= Skateland (skating rink) =

Skateland was a skating rink located at 18140 Parthenia Street in Northridge, California. It opened in 1958 and closed in 2020.

==History==
Roy and Stan Bannister opened Northridge Valley Skateland on January 30, 1958 and the business was purchased by Richard Fleming, a former Sears, Roebuck and Co. executive in 1968. Fleming sold the business to his sons, David and Michael Fleming, ten years later.

Celebrities such as Jerry Lewis, Henry Winkler, Danny Bonaduce, and The Jackson 5 visited Skateland in its early years, and acts such as Ike & Tina Turner, Sonny & Cher, Iron Butterfly, and The Standells played at the rink's dances. Modern celebrities such as Paula Abdul, Stevie Wonder, Tom Cruise, Alec Baldwin, Will Smith, Joan Rivers, Ed Begley Jr., Magic Johnson, and Olivia Newton-John also visited the rink, and Newton-John used the rink to train for her role in Xanadu.
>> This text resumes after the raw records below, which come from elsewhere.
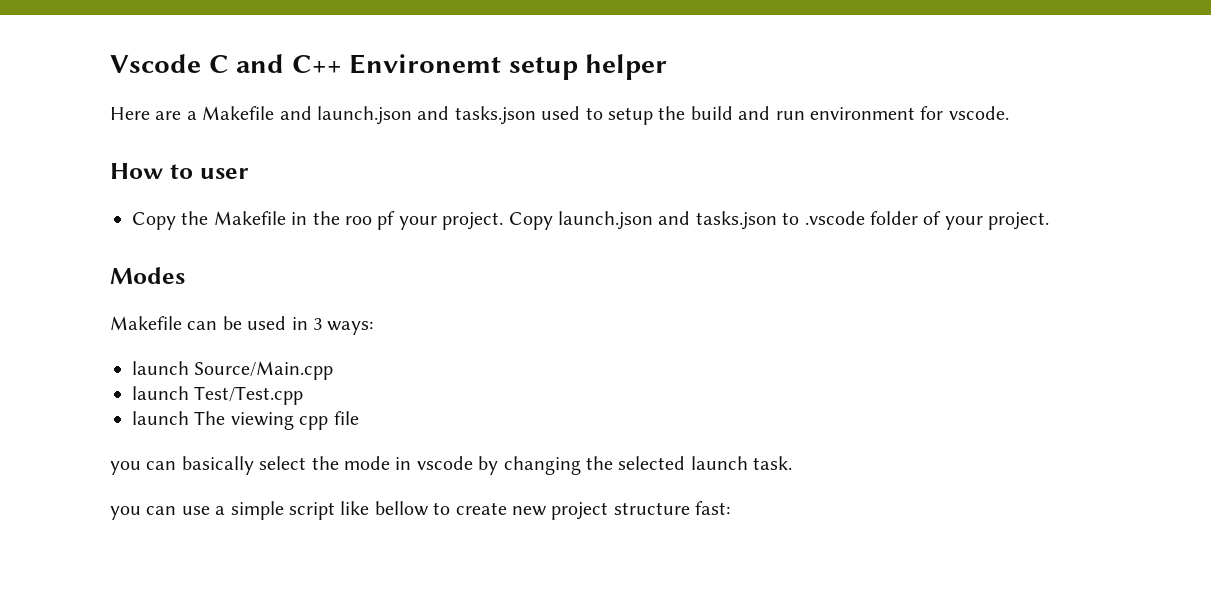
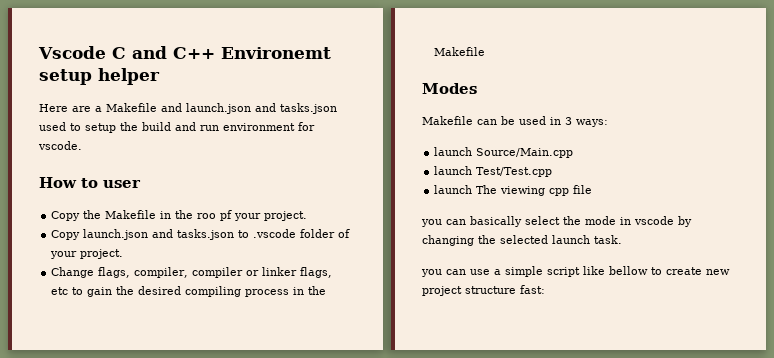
(504, 221) none -> (308, 216) //
(1050, 221) none -> [51,267,333,278] [51,286,327,297] [434,47,486,56] // Change flags, compiler, compiler or linker flags, etc to gain the desired compiling process in the Makefile

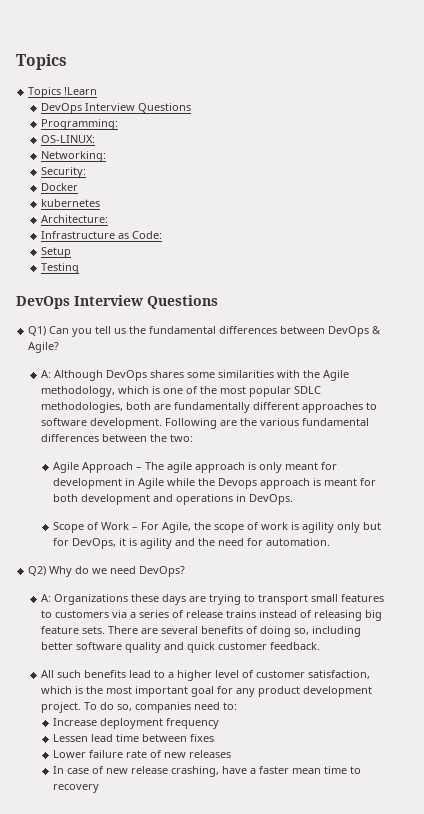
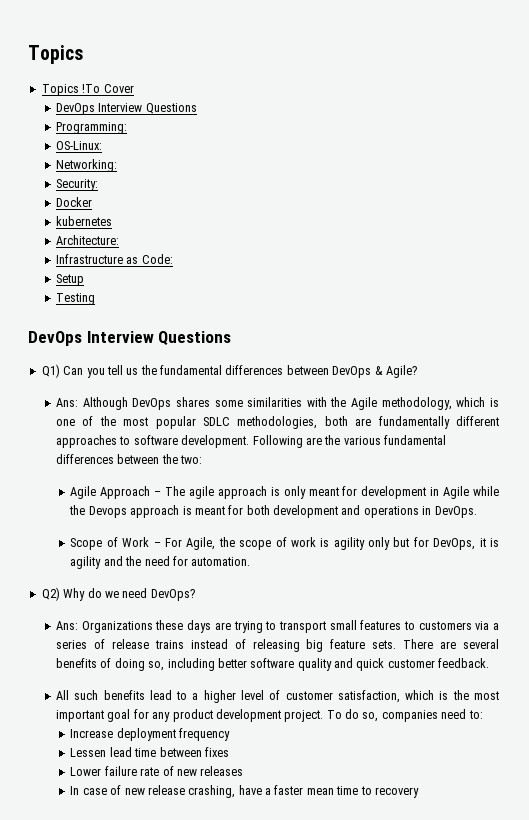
[64,87,98,95] !Learn -> [82,84,134,93] !To Cover
[40,135,95,143] OS-LINUX: -> [56,141,103,150] OS-Linux:
[40,370,51,378] A: -> [56,398,79,407] Ans:
[40,594,51,602] A: -> [56,621,79,630] Ans:

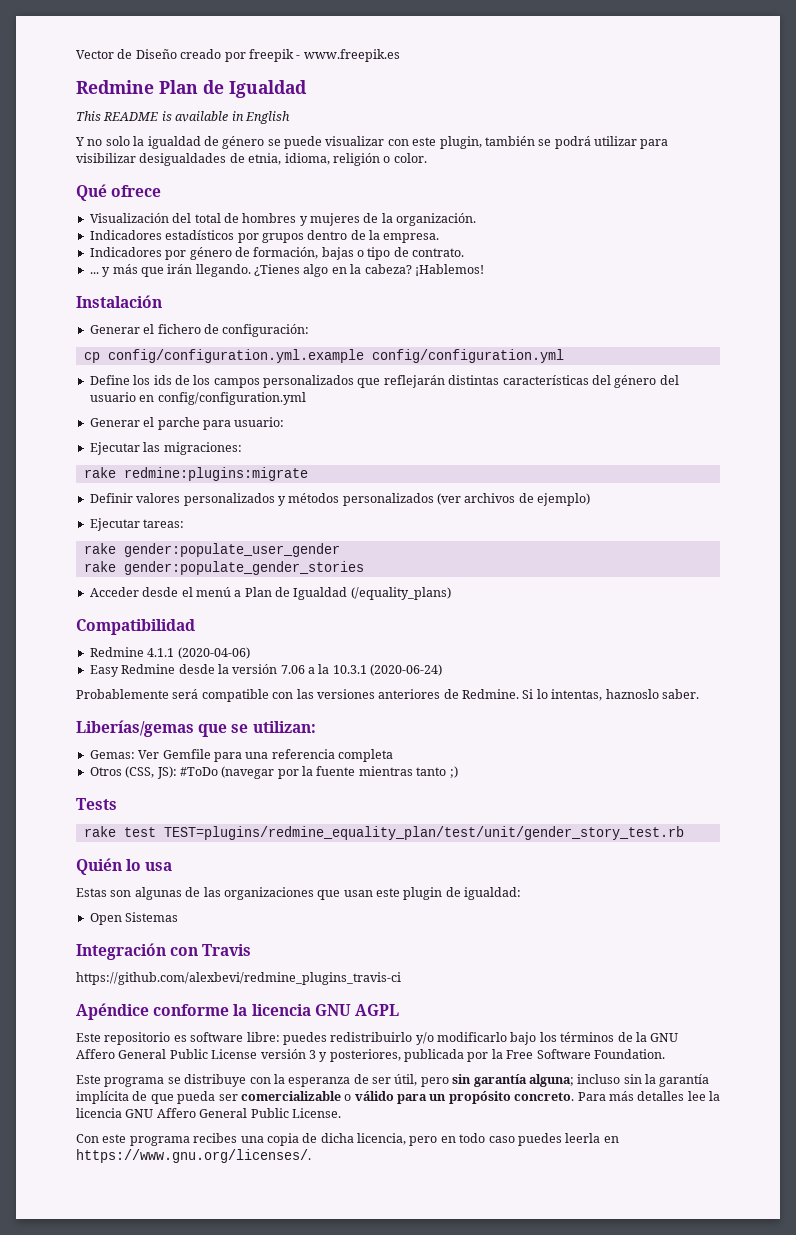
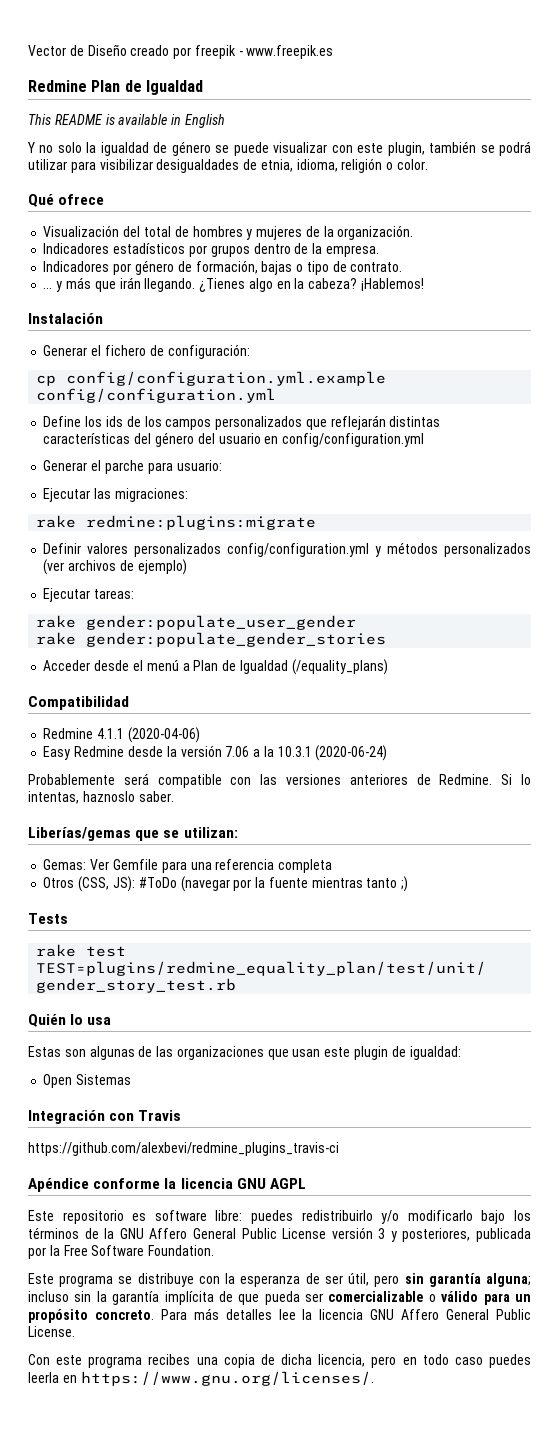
(275, 499) none -> [227,543,370,557] config/configuration.yml

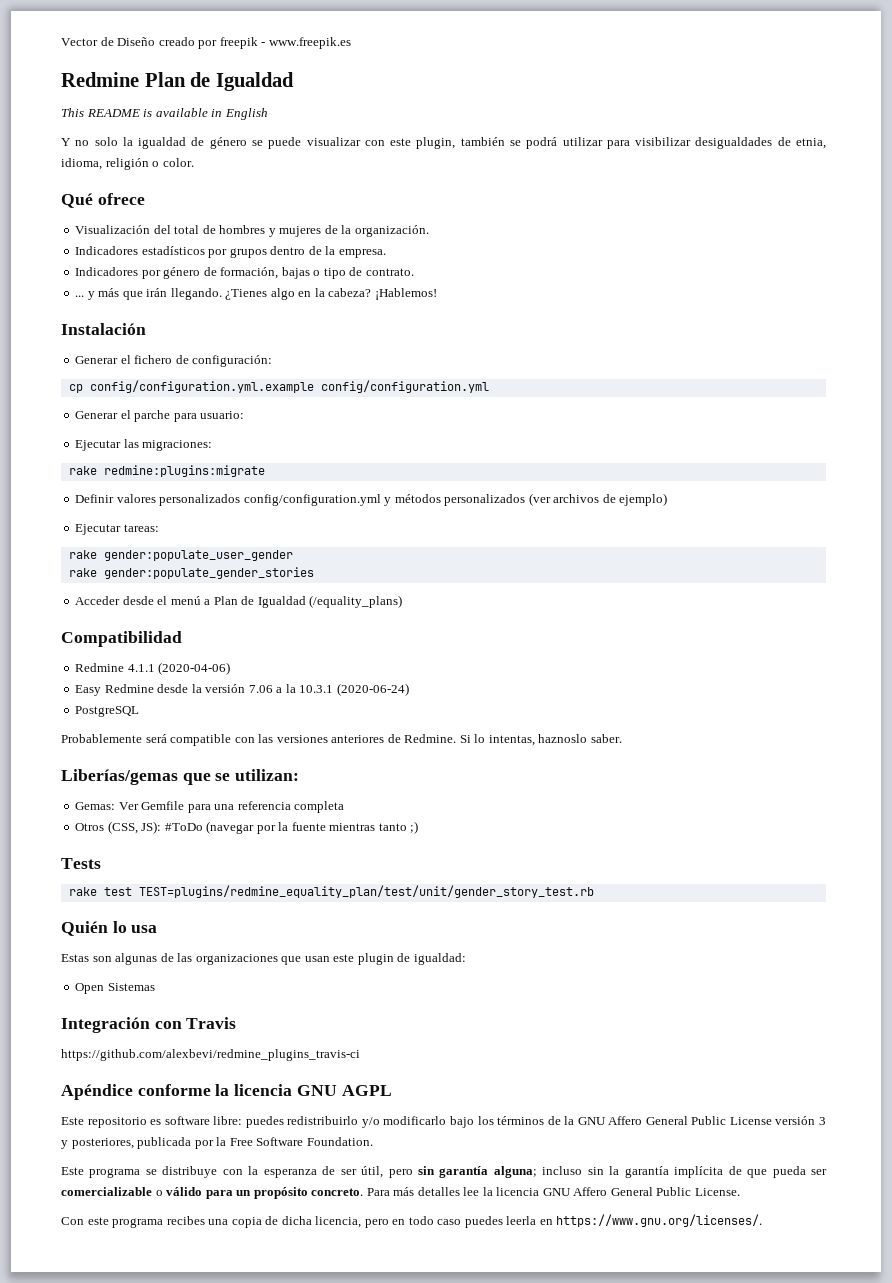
[43,415,441,430] [43,432,425,447] // Define los ids de los campos personalizados que reflejarán distintas características del género del usuario en config/configuration.yml -> (489, 386) none
(388, 753) none -> [75,706,140,717] // PostgreSQL

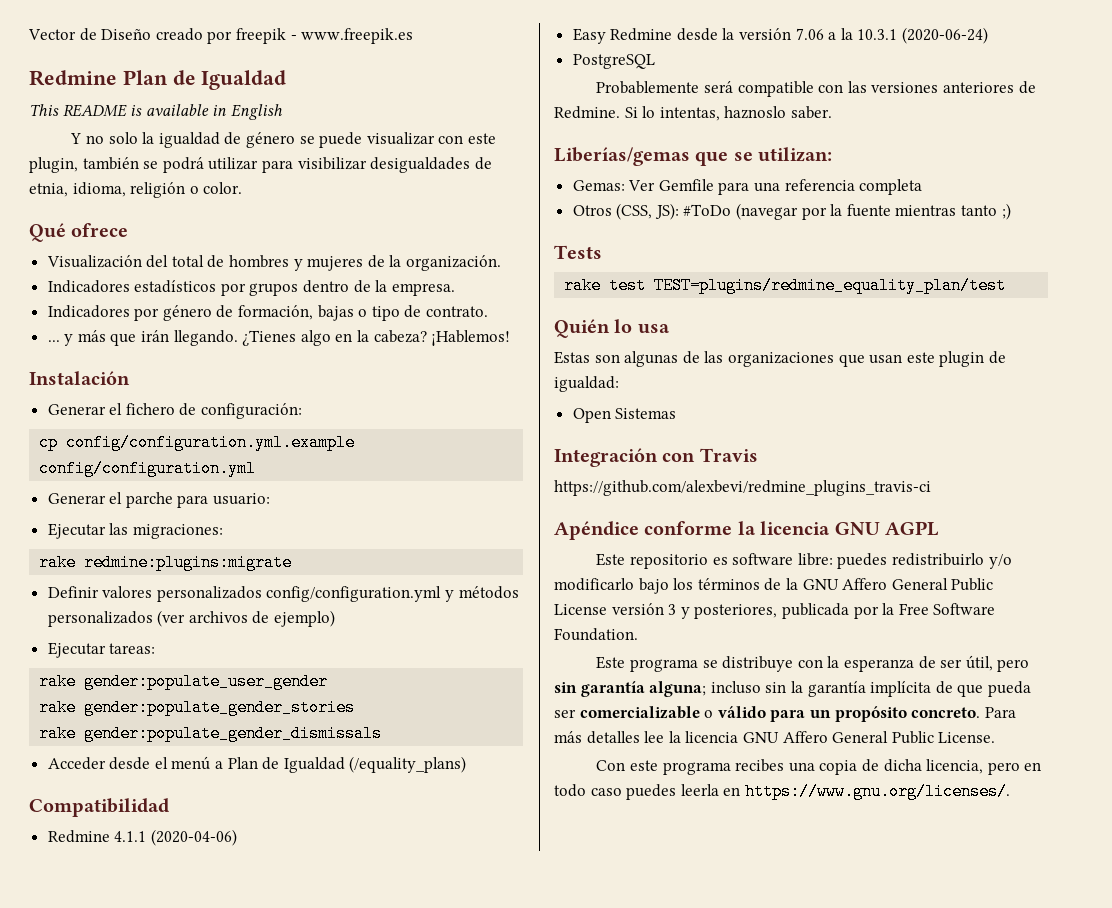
(314, 573) none -> [39,725,383,742] // rake gender:populate_gender_dismissals
[138,885,594,898] TEST=plugins/redmine_equality_plan/test/unit/gender_story_test.rb -> [654,277,1007,294] TEST=plugins/redmine_equality_plan/test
The COVID-19 pandemic forced Skateland to close for eight months. As a result, the Flemings sold the building to Ken Craft, CEO of Hope of the Valley Rescue Mission. With the support of Los Angeles City Council member John Lee, the structure was converted into a 107-bed homeless shelter. The shelter opened on May 12, 2022 as the Trebek Center, named after game show host and humanitarian Alex Trebek, who had donated $100,000 to the project.

==Filming location==
Skateland used as a filming location for The Office, Promises in the Dark, The Six Million Dollar Man, and a N.E.R.D. music video.